With images excluded, write out each entry below exactly as given.
::: ENTRIES PROVIDED
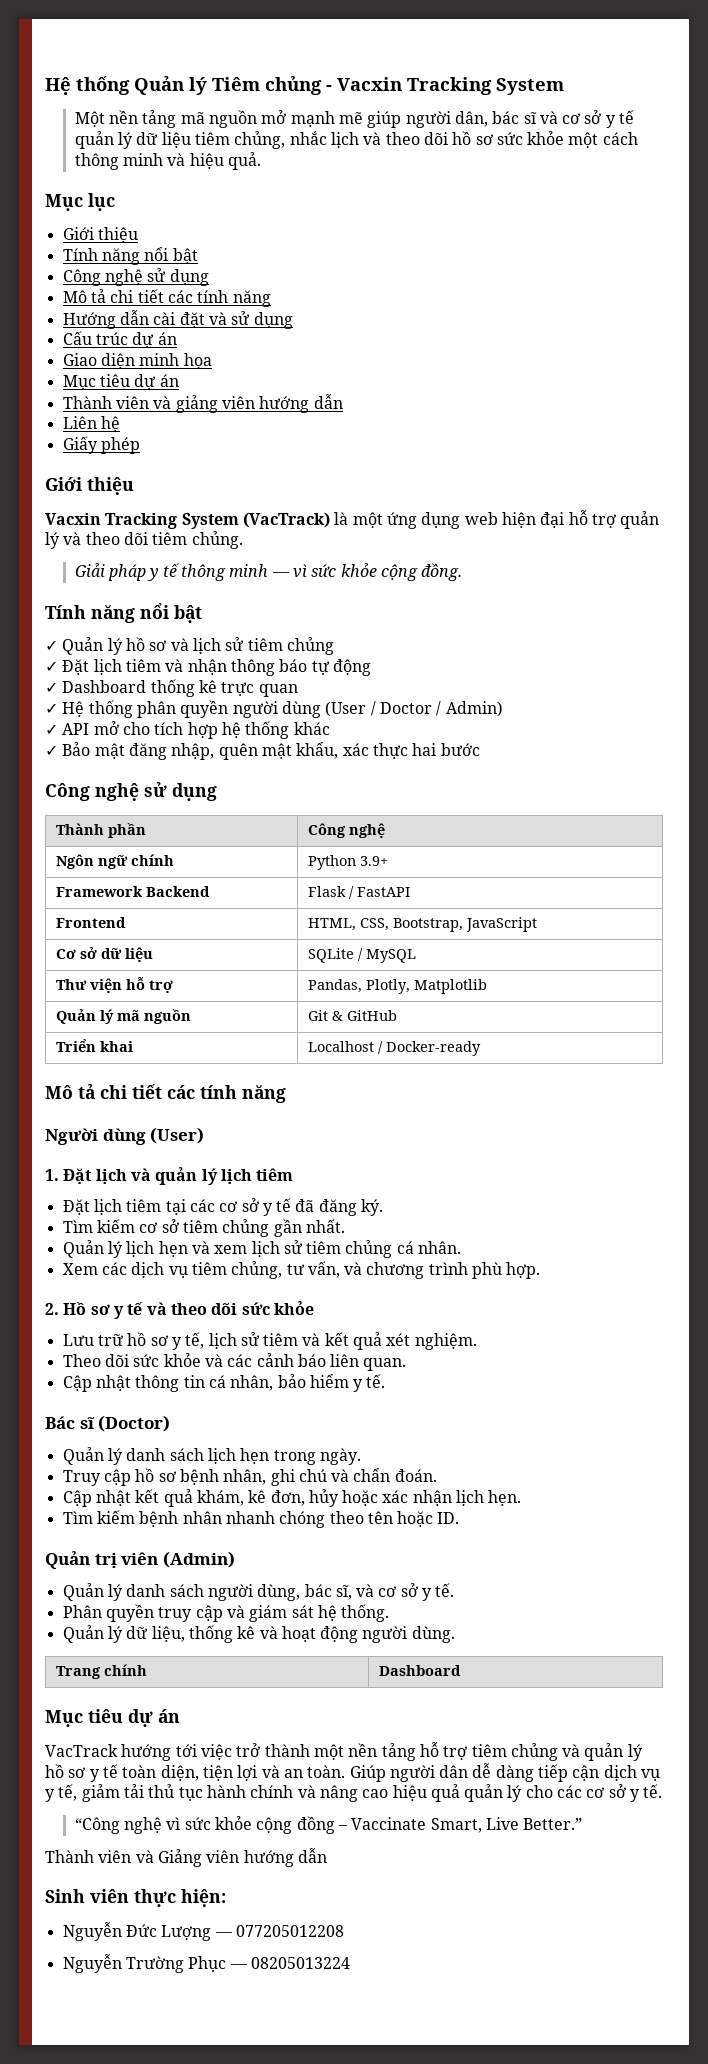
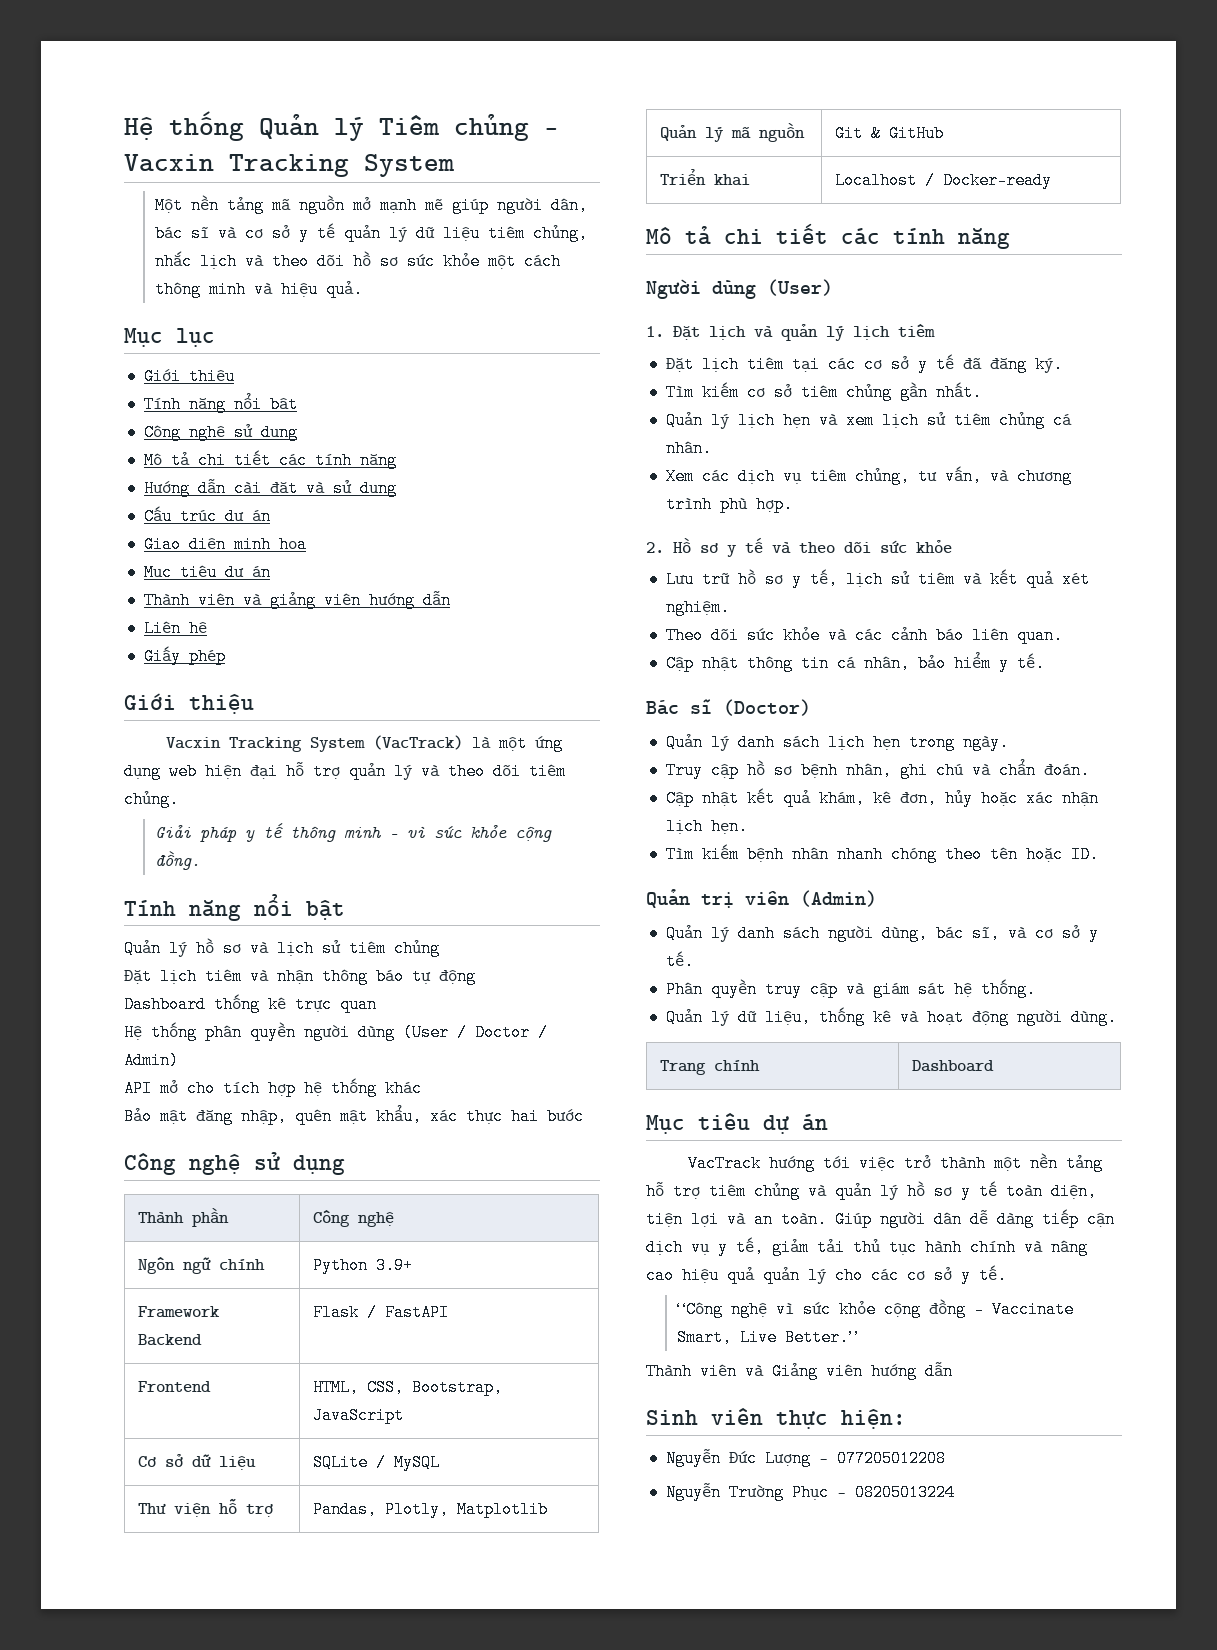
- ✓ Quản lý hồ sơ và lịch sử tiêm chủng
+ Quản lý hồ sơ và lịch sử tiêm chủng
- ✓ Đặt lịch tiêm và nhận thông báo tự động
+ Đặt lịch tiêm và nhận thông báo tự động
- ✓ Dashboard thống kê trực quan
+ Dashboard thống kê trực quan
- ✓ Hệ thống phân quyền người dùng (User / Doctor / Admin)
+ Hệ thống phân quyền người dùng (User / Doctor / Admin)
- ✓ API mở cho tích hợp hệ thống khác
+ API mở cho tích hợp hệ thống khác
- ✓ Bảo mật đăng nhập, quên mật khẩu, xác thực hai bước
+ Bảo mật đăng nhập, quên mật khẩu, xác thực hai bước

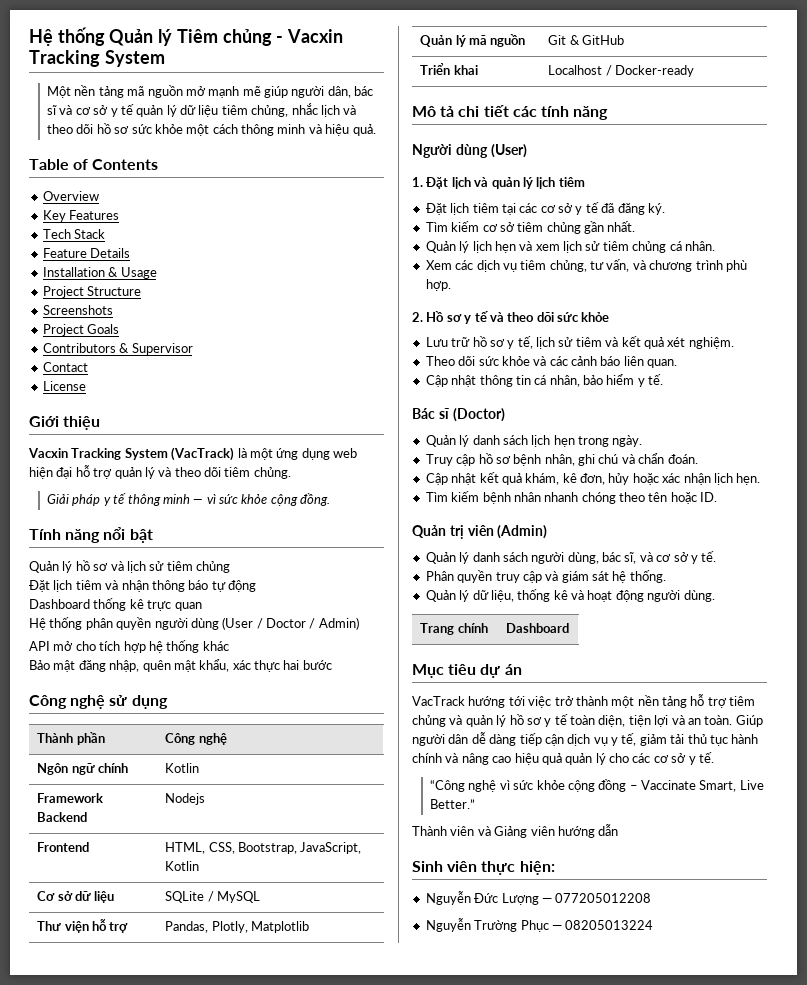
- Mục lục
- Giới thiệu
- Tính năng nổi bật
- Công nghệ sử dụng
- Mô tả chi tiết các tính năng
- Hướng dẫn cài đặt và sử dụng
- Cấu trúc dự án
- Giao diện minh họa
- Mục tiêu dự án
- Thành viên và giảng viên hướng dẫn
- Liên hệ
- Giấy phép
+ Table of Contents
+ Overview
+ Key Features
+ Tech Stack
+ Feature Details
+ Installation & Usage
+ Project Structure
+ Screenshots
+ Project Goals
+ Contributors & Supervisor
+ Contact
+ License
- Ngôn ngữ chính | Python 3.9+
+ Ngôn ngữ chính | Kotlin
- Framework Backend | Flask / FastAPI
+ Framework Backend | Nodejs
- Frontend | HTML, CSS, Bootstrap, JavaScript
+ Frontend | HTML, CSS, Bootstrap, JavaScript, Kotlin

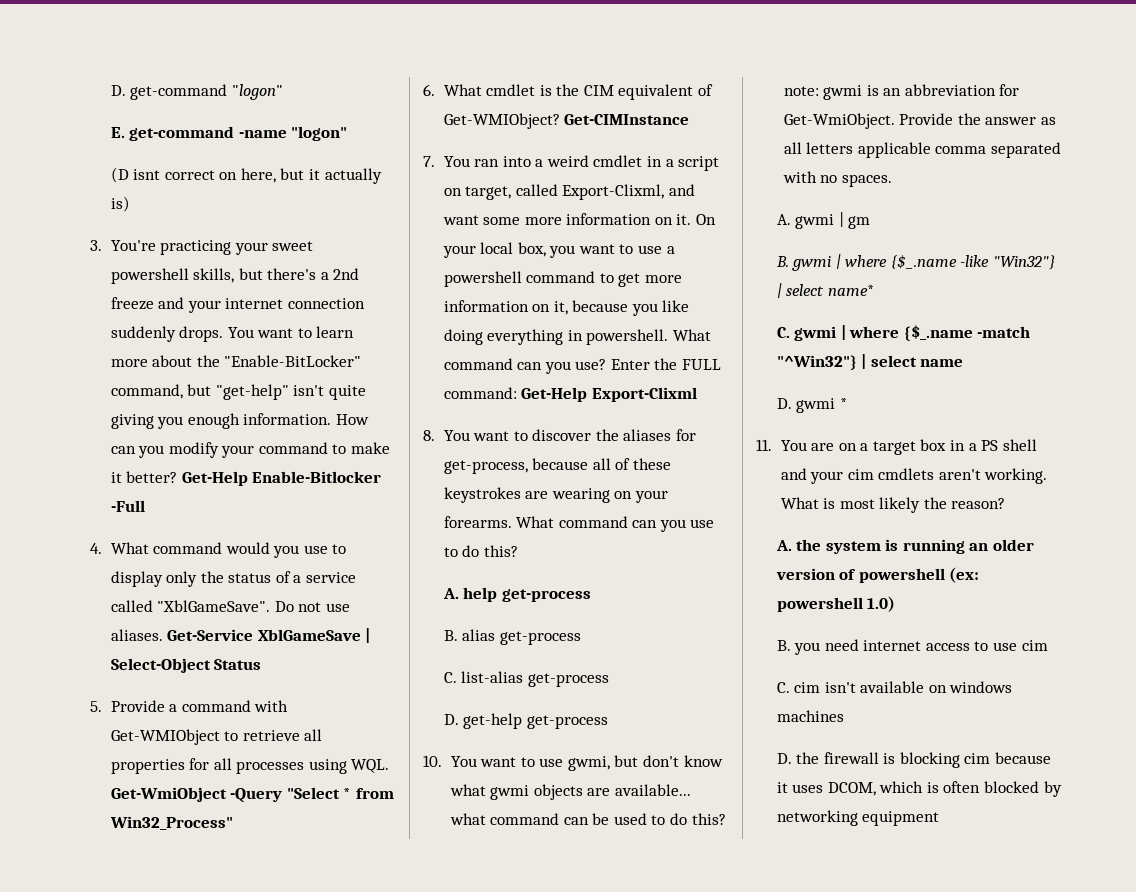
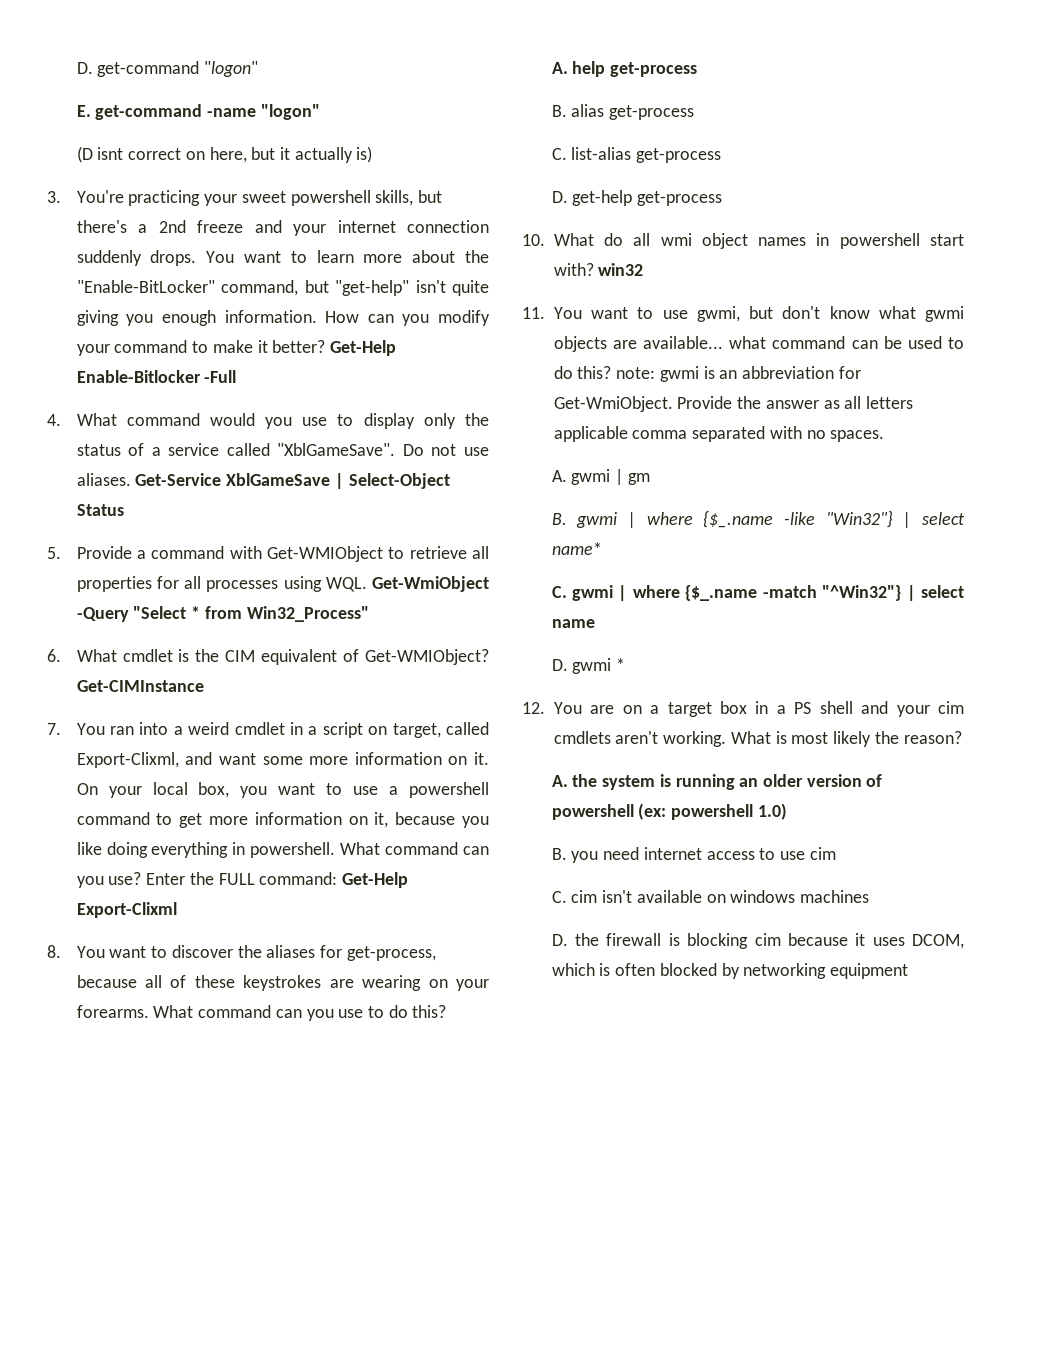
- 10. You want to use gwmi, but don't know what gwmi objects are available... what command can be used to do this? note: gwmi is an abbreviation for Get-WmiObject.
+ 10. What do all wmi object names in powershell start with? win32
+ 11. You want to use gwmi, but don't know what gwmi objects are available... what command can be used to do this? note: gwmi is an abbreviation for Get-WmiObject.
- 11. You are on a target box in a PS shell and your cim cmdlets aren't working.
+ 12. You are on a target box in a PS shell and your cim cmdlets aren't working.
::::::
ANSWER TO THE PROBLEM —
- ✓ Quản lý hồ sơ và lịch sử tiêm chủng
+ Quản lý hồ sơ và lịch sử tiêm chủng
- ✓ Đặt lịch tiêm và nhận thông báo tự động
+ Đặt lịch tiêm và nhận thông báo tự động
- ✓ Dashboard thống kê trực quan
+ Dashboard thống kê trực quan
- ✓ Hệ thống phân quyền người dùng (User / Doctor / Admin)
+ Hệ thống phân quyền người dùng (User / Doctor / Admin)
- ✓ API mở cho tích hợp hệ thống khác
+ API mở cho tích hợp hệ thống khác
- ✓ Bảo mật đăng nhập, quên mật khẩu, xác thực hai bước
+ Bảo mật đăng nhập, quên mật khẩu, xác thực hai bước

- Mục lục
- Giới thiệu
- Tính năng nổi bật
- Công nghệ sử dụng
- Mô tả chi tiết các tính năng
- Hướng dẫn cài đặt và sử dụng
- Cấu trúc dự án
- Giao diện minh họa
- Mục tiêu dự án
- Thành viên và giảng viên hướng dẫn
- Liên hệ
- Giấy phép
+ Table of Contents
+ Overview
+ Key Features
+ Tech Stack
+ Feature Details
+ Installation & Usage
+ Project Structure
+ Screenshots
+ Project Goals
+ Contributors & Supervisor
+ Contact
+ License
- Ngôn ngữ chính | Python 3.9+
+ Ngôn ngữ chính | Kotlin
- Framework Backend | Flask / FastAPI
+ Framework Backend | Nodejs
- Frontend | HTML, CSS, Bootstrap, JavaScript
+ Frontend | HTML, CSS, Bootstrap, JavaScript, Kotlin

- 10. You want to use gwmi, but don't know what gwmi objects are available... what command can be used to do this? note: gwmi is an abbreviation for Get-WmiObject.
+ 10. What do all wmi object names in powershell start with? win32
+ 11. You want to use gwmi, but don't know what gwmi objects are available... what command can be used to do this? note: gwmi is an abbreviation for Get-WmiObject.
- 11. You are on a target box in a PS shell and your cim cmdlets aren't working.
+ 12. You are on a target box in a PS shell and your cim cmdlets aren't working.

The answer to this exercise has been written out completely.